*** Block opens ***

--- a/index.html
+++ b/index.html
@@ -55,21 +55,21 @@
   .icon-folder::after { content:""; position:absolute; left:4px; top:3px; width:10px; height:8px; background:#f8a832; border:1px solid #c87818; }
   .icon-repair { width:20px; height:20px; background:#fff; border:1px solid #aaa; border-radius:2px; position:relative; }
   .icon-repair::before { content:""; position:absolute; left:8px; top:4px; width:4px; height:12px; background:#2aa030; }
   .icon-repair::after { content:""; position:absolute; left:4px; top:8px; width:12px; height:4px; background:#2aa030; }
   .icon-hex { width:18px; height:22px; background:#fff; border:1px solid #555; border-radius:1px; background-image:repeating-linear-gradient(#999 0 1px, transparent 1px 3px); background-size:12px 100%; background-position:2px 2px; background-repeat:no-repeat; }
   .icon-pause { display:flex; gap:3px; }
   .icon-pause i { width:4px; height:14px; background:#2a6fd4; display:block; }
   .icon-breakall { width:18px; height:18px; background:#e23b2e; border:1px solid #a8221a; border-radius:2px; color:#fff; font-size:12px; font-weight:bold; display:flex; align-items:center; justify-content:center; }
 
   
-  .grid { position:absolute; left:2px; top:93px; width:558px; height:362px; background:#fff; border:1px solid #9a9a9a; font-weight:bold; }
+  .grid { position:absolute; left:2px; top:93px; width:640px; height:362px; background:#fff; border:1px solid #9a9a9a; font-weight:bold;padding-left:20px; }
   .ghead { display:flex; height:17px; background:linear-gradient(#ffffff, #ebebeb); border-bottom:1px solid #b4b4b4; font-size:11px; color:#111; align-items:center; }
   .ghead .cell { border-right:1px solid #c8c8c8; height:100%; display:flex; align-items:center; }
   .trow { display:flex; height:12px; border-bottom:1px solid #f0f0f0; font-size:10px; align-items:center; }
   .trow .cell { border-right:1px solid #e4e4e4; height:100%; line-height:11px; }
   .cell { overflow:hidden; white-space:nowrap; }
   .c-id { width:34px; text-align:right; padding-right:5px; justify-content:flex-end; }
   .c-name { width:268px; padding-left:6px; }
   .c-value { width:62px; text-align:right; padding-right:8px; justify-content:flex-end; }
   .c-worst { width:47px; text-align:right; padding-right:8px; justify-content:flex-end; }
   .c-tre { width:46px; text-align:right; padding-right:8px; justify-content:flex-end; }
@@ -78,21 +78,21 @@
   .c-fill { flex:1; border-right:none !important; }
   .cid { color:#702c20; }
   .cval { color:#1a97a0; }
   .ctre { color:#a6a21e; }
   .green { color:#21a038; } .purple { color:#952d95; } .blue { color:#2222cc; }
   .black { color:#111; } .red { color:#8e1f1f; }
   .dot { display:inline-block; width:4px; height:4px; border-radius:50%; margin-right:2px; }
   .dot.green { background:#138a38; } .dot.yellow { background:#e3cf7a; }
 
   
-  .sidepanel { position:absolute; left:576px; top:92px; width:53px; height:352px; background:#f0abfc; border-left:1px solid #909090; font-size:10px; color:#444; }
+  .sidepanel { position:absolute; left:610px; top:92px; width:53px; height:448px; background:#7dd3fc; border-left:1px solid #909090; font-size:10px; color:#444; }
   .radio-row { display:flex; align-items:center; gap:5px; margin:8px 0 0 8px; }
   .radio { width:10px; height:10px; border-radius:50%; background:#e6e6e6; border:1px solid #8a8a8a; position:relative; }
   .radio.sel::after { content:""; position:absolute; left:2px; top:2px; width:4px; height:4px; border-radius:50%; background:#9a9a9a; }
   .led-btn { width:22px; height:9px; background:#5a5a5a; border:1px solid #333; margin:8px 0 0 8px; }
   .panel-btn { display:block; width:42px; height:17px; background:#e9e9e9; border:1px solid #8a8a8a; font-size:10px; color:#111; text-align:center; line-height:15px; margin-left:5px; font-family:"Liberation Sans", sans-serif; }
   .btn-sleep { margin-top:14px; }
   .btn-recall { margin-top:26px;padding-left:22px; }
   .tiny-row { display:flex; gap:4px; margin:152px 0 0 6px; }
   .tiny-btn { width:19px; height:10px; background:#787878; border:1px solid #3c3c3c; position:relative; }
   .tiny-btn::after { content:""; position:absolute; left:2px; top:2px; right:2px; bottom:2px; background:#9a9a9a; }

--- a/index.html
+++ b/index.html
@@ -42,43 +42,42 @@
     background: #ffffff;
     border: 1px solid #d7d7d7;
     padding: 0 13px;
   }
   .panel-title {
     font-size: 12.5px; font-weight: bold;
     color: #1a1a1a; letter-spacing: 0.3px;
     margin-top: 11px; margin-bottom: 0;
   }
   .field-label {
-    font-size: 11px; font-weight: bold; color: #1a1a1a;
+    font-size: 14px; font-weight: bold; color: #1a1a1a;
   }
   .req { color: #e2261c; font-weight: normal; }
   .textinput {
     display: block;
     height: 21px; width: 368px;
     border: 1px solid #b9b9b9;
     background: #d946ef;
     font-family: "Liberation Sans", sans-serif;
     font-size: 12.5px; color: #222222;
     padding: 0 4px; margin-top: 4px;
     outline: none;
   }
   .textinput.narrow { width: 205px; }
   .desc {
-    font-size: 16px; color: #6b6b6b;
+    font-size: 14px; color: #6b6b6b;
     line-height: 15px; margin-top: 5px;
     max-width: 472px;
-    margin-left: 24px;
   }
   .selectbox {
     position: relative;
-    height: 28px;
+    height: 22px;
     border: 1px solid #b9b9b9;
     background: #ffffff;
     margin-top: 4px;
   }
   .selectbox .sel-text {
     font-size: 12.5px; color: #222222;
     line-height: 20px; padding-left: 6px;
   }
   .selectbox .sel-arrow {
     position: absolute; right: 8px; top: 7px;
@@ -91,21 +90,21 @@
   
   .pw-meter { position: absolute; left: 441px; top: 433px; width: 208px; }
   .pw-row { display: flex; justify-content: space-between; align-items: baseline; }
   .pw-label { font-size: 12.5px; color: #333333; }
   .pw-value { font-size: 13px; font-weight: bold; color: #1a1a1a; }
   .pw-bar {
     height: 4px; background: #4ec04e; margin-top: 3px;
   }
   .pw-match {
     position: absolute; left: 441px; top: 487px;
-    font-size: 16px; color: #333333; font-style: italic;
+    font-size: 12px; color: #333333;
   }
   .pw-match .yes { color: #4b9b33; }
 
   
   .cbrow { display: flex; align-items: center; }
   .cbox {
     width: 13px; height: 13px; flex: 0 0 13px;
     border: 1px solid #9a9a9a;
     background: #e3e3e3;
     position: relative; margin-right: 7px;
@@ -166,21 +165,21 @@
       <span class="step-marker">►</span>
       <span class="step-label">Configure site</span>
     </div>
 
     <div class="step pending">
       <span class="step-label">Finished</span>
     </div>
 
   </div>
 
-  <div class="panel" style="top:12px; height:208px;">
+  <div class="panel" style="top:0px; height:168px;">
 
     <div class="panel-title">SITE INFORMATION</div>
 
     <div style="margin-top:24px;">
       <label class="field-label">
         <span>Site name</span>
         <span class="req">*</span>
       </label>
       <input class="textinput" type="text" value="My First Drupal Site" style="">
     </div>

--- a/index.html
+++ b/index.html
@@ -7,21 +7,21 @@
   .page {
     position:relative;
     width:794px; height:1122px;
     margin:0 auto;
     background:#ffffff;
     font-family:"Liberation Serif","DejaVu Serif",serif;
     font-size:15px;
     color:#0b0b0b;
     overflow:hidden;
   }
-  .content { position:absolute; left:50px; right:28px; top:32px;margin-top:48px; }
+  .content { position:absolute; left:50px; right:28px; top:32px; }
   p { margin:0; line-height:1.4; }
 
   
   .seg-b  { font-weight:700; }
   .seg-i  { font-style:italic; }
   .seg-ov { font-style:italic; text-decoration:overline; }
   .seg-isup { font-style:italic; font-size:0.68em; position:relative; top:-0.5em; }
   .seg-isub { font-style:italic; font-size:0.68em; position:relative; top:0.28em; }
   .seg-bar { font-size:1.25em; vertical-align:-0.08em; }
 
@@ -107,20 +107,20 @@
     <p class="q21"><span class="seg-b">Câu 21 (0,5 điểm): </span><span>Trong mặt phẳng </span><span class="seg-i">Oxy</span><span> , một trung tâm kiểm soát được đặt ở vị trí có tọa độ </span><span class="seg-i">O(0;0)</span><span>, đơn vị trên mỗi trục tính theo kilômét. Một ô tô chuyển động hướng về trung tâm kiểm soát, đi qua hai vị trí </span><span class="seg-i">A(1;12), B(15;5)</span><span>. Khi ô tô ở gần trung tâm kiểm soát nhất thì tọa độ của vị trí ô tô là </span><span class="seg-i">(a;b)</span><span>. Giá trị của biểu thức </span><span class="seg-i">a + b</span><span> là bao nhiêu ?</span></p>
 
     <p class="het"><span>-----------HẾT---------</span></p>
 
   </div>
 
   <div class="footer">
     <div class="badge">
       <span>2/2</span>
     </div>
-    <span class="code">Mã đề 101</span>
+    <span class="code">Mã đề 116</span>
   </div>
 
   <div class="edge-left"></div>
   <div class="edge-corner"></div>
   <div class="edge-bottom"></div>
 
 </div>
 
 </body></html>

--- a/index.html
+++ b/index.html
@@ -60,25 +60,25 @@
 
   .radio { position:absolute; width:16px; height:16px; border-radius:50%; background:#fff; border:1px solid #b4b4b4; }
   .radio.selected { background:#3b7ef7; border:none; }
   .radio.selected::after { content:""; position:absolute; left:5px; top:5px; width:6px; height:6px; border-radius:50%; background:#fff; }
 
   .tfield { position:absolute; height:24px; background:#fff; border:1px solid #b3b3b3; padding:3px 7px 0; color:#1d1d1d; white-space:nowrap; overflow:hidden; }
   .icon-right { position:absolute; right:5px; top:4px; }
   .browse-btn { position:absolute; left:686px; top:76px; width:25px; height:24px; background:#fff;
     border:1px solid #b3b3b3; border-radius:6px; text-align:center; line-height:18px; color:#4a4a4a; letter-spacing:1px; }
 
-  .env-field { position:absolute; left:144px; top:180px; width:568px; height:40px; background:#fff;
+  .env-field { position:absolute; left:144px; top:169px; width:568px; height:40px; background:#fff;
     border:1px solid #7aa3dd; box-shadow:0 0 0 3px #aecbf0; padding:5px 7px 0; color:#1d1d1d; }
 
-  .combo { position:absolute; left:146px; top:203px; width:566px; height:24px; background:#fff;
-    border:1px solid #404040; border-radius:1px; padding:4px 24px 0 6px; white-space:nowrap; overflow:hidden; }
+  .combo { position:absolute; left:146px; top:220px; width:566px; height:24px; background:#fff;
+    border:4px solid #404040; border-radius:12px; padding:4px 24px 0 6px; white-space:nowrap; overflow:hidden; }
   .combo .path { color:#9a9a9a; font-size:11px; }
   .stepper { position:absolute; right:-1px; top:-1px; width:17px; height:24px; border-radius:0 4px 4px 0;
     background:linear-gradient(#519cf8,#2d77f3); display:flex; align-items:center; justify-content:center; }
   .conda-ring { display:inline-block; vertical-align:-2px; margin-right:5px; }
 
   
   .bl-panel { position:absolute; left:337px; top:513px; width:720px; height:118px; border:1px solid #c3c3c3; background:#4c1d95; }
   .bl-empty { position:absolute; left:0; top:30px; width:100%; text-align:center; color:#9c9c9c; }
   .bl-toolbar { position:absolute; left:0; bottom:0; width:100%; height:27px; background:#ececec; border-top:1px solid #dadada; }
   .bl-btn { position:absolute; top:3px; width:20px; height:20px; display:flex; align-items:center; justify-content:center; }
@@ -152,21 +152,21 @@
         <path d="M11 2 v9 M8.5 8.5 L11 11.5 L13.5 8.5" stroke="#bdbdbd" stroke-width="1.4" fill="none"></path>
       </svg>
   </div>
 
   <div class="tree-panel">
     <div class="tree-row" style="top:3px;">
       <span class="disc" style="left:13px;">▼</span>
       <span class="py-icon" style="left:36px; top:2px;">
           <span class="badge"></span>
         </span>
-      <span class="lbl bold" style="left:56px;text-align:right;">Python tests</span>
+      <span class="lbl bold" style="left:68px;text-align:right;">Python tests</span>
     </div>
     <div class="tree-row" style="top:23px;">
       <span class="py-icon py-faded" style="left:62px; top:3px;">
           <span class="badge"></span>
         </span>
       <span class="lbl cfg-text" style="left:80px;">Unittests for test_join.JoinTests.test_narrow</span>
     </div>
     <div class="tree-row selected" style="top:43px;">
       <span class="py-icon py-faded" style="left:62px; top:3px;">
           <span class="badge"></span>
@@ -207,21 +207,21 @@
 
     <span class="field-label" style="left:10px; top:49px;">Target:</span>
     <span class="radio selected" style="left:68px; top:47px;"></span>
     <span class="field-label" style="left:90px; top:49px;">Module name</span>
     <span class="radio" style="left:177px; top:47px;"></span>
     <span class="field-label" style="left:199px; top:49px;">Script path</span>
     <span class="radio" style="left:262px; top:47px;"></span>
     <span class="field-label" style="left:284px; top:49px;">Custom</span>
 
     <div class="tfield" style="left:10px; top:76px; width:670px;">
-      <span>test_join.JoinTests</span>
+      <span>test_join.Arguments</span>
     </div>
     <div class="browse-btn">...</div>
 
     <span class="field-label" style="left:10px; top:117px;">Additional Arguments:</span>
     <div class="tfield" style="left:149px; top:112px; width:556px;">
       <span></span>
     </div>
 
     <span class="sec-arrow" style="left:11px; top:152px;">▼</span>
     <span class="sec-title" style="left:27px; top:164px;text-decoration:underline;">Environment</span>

*** Block closes ***

• _Problem requirements_: With "ghead" as the string to find, copy every line of the records that holds it.

• _Task result_:
   .ghead { display:flex; height:17px; background:linear-gradient(#ffffff, #ebebeb); border-bottom:1px solid #b4b4b4; font-size:11px; color:#111; align-items:center; }
   .ghead .cell { border-right:1px solid #c8c8c8; height:100%; display:flex; align-items:center; }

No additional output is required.